Lest anyone let Sutton get away with the rhetoric that he is just interested in "states' rights," not conservative opposition to civil rights, just check out Sutton's private work on behalf of Wal-Mart, where he argued (unsuccessfully in that case) that independent contractors were not protected under the Civil Rights Act. Of course, that was just when he wasn't publicly whitewashing the multi-million dollar sanctions against Wal-Mart for its illegal withholding of evidence.

Of course, no conservative lawyer would be worth his salt if he was not adding to the two million prisoners in our jails. In 1998, Sutton argued successfully to restrict prisoner's rights to appeal under the Anti-terrorism and Effective Death Penalty Act of 1996. And back when he was working in the Ohio Attorney Generals office, he vigorously prosecuted the drug war, including advocating the suspension of driver licenses for drug possession, even when no car was involved in the arrest.

Now, Sutton may not be the first nomination out of the gates, but the other rumored choices are just as rightwing, if not having quite the same spectacular paper trail.

Some progressive senators have vowed to fight these nominations but a number of others, including ranking Democratic Judiciary member Patrick Leahy, has been waffling on whether they are willing to filibuster nominees.

There were 42 votes against John Ashcroft for attorney general. We need to build the pressure on those senators to turn those votes into a commitment to filibuster nominees like Sutton. Now, we can't expect liberal nominees who will truly fight for justice, but we can expect moderate Republican lawyers willing to promise not to roll back basic rights. After the closest presidential election in American history, Bush has no mandate to control the third branch of our government. Bush may want to act like he has a landslide mandate, but Democrats should use the filibuster to make the "advise and consent" provision mean just that -- no judicial nominee will be approved without their consent.

Any judicial nominee who can't win the approval of the vast majority of the Senate should be sent back.

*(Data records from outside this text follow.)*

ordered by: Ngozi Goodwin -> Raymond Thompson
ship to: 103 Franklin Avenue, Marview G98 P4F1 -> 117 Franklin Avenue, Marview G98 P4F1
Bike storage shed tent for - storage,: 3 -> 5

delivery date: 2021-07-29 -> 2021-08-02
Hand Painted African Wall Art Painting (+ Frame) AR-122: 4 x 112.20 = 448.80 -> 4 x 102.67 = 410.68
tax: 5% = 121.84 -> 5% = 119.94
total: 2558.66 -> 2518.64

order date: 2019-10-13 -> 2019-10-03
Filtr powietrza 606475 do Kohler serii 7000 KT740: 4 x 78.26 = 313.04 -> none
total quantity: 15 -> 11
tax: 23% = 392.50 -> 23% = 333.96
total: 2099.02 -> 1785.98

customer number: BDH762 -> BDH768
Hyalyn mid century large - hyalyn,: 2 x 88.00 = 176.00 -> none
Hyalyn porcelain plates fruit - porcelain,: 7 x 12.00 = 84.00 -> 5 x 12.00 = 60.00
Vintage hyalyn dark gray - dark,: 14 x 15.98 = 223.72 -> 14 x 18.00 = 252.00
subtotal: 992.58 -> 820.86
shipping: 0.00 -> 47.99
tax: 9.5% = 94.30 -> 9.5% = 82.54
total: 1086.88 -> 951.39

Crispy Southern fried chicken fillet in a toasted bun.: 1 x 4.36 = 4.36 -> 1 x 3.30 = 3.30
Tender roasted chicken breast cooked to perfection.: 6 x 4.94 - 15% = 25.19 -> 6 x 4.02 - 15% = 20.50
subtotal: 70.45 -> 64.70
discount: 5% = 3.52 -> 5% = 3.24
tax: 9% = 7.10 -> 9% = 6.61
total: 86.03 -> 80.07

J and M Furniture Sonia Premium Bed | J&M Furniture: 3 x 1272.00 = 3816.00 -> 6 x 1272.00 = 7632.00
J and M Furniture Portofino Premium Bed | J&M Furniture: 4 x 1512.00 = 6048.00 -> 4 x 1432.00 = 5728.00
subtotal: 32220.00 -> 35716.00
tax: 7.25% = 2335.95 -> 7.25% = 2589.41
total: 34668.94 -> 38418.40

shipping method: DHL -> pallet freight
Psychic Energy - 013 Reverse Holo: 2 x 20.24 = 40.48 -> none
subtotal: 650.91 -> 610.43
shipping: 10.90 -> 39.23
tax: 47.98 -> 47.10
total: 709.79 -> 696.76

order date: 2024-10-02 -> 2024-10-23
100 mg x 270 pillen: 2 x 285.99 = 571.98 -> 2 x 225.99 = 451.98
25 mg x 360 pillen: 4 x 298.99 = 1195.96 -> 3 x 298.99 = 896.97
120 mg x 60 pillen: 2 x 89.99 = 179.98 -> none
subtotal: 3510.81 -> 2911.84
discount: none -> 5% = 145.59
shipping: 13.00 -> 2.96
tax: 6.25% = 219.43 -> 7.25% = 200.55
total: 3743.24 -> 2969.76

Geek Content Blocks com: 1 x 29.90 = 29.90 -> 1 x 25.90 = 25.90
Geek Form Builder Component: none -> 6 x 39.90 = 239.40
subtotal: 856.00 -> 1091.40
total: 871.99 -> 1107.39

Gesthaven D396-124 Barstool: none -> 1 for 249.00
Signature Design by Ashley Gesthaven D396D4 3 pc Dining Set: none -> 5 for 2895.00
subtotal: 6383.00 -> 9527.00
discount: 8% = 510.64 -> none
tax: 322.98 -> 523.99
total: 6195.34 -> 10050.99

If the Dems can get some backbone early, the message may get through to Bush not to even bother sending the Suttons of the Federalist Society in the face of a certain filibuster.

So we need to be mobilizing to defeat and filibuster this nomination right away. Start calling that Senate switchboard NOW!

Nathan Newman of New Haven, Conn., a longtime union activist, is the Student National Vice President of the National Lawyers Guild, and author of the forthcoming book Net Loss on inequality in the Internet economy.